Prof. Maryanne Horowitz

Hist 224 Museums: Origins, Transformations, and
Contemporary Issues              Spring 2006

Hist. 224 has been awarded a Mellon Grant by Community Based Learning Office. Submit receipts from extra credit museum trips to CBL office for reimbursement.

Instructor

Books

Requirements

Schedule

Writing


Instructor

Hist. 224 Museums: Origins, Transformations, and Contemporary Issues

Prof. Maryanne Horowitz     Class is in Fowler 209 from 2:30-5:25 Mondays

Office: Swan 316. Hours: Wed. 2:25-4:25, Fri 12:30-1:25

Horowitz homepage   STUDENTS 
Campus mail to Horowitz mailbox, 
Hist. Dept., S. Swan 
      e-mail horowitz@oxy.edu

 

Books 

Books to purchase:

Eilean Hooper-Greenhill, Museums and the Shaping of Knowledge (also on reserve)

Carol Duncan, Civilizing Rituals: Inside Public Art Museums (requested for reserve)

Grabrielle van Zuylen, Paradise on Earth: The Gardens of Western Europe

John Mack, The Museum of the Mind (also on reserve)

Gaynor Kavanagh, Making Histories in Museums (arriving in Feb.; on reserve now)
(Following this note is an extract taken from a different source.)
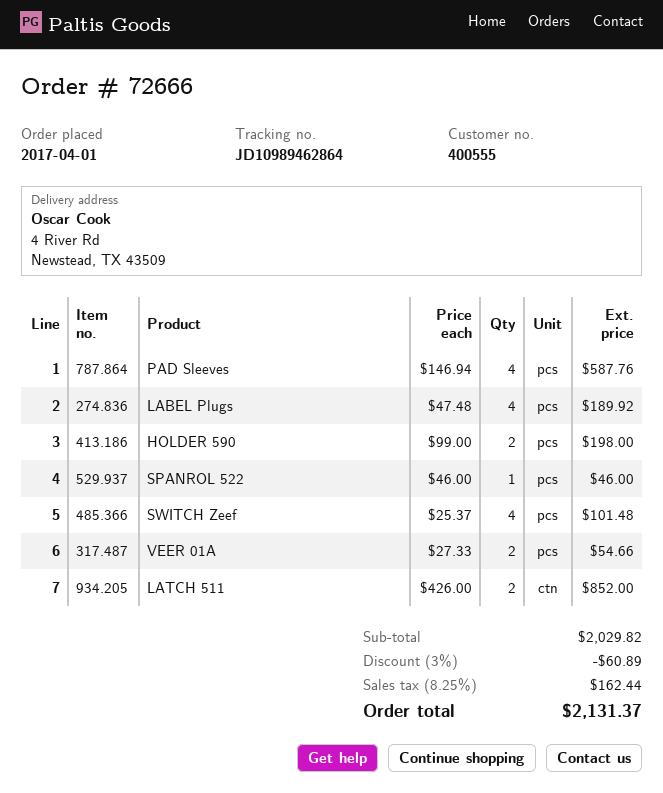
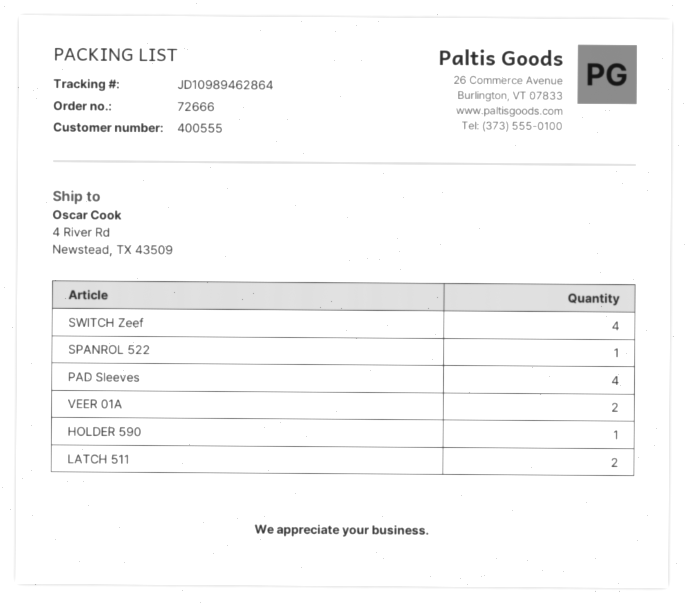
LABEL Plugs: 4 -> none
HOLDER 590: 2 -> 1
Supplement the purchased books with reserve books. Ones 24 hrs are generally examples of endnoted books that might be chosen for a book review (to be taken off reserve if chosen). 2-hr and overnight checkouts are generally books for which students might analyze a chapter for an individual oral student report or get a start on a paper topic.
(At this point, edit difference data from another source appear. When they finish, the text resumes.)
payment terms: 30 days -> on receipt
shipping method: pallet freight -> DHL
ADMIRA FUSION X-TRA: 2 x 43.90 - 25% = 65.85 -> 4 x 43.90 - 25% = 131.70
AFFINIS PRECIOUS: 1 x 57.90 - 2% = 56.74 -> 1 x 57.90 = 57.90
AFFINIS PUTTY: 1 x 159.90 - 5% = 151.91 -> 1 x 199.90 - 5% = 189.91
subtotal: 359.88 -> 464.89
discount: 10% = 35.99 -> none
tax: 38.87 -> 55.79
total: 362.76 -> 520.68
Requirements  (Go to top) \

Be prepared to discuss readings the Monday they are due; bring books assigned.

Grades:

20 % Attendance, Participation including some oral reports. Up to 7 Extracredits: 1 typed page minimum. An analysis of a museum visited this semester (including spring break). These visits would be separate from class excursions during class (Norton Simon, Getty Villa, Oxy's Special Collections). For possible reimbursement by CBL office, receipts will be necessary (admissions, special exhibition fee, bus fare, car mileage, parking, etc.); ask Nancy Grubb or Joyce Fairbee in South Swan (323-259-2583) to call ahead to request reduced group student admission.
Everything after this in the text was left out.